Detected change data

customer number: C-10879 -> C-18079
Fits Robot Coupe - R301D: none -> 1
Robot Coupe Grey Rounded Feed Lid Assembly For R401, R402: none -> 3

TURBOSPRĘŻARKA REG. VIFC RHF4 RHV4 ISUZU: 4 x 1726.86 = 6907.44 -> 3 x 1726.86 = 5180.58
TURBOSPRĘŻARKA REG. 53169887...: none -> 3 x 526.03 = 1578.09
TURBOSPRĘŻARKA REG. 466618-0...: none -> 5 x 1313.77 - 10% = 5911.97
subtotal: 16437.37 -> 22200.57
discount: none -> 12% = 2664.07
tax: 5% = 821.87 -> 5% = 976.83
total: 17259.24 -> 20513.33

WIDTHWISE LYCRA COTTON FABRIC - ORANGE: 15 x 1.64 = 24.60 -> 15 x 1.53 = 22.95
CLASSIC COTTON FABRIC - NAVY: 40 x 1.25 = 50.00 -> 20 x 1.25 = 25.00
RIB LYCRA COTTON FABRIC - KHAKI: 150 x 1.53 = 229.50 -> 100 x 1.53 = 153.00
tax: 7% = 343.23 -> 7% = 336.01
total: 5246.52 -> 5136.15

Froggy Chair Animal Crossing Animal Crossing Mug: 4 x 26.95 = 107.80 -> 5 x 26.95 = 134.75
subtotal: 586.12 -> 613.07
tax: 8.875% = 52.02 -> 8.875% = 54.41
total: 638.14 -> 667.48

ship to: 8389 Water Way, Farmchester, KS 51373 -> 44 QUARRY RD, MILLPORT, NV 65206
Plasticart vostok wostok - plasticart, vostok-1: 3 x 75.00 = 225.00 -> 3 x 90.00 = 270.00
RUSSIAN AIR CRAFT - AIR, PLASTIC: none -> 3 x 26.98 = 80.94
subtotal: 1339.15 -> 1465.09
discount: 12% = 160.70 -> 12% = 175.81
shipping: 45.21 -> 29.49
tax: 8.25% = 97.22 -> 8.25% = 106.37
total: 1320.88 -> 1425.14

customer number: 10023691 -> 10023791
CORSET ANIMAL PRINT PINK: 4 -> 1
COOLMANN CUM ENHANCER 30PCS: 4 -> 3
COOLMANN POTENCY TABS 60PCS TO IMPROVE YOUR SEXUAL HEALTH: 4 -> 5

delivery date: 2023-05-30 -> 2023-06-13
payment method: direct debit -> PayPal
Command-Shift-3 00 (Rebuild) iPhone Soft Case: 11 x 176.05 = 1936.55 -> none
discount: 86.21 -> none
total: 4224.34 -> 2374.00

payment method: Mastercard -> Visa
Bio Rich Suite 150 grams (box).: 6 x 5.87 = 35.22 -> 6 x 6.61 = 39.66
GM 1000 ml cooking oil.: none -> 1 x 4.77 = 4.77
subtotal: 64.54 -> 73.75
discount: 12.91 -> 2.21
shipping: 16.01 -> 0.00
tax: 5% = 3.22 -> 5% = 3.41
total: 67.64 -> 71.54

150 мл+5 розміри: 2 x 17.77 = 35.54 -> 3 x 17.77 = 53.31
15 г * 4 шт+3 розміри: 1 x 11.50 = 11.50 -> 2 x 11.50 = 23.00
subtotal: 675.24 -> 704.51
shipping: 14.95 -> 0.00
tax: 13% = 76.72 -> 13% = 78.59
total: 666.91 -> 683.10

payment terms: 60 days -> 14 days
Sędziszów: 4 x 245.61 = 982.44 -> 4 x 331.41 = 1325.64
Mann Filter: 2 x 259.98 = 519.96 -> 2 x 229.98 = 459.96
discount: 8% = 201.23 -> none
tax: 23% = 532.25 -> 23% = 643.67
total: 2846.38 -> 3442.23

(GOAL OF THE EXERCISE): From the line that contains "shipping: 16.01 -> 0.00" down to the last line above, print each line exactly as it appears.

(ANSWER TO THIS TASK):
shipping: 16.01 -> 0.00
tax: 5% = 3.22 -> 5% = 3.41
total: 67.64 -> 71.54

150 мл+5 розміри: 2 x 17.77 = 35.54 -> 3 x 17.77 = 53.31
15 г * 4 шт+3 розміри: 1 x 11.50 = 11.50 -> 2 x 11.50 = 23.00
subtotal: 675.24 -> 704.51
shipping: 14.95 -> 0.00
tax: 13% = 76.72 -> 13% = 78.59
total: 666.91 -> 683.10

payment terms: 60 days -> 14 days
Sędziszów: 4 x 245.61 = 982.44 -> 4 x 331.41 = 1325.64
Mann Filter: 2 x 259.98 = 519.96 -> 2 x 229.98 = 459.96
discount: 8% = 201.23 -> none
tax: 23% = 532.25 -> 23% = 643.67
total: 2846.38 -> 3442.23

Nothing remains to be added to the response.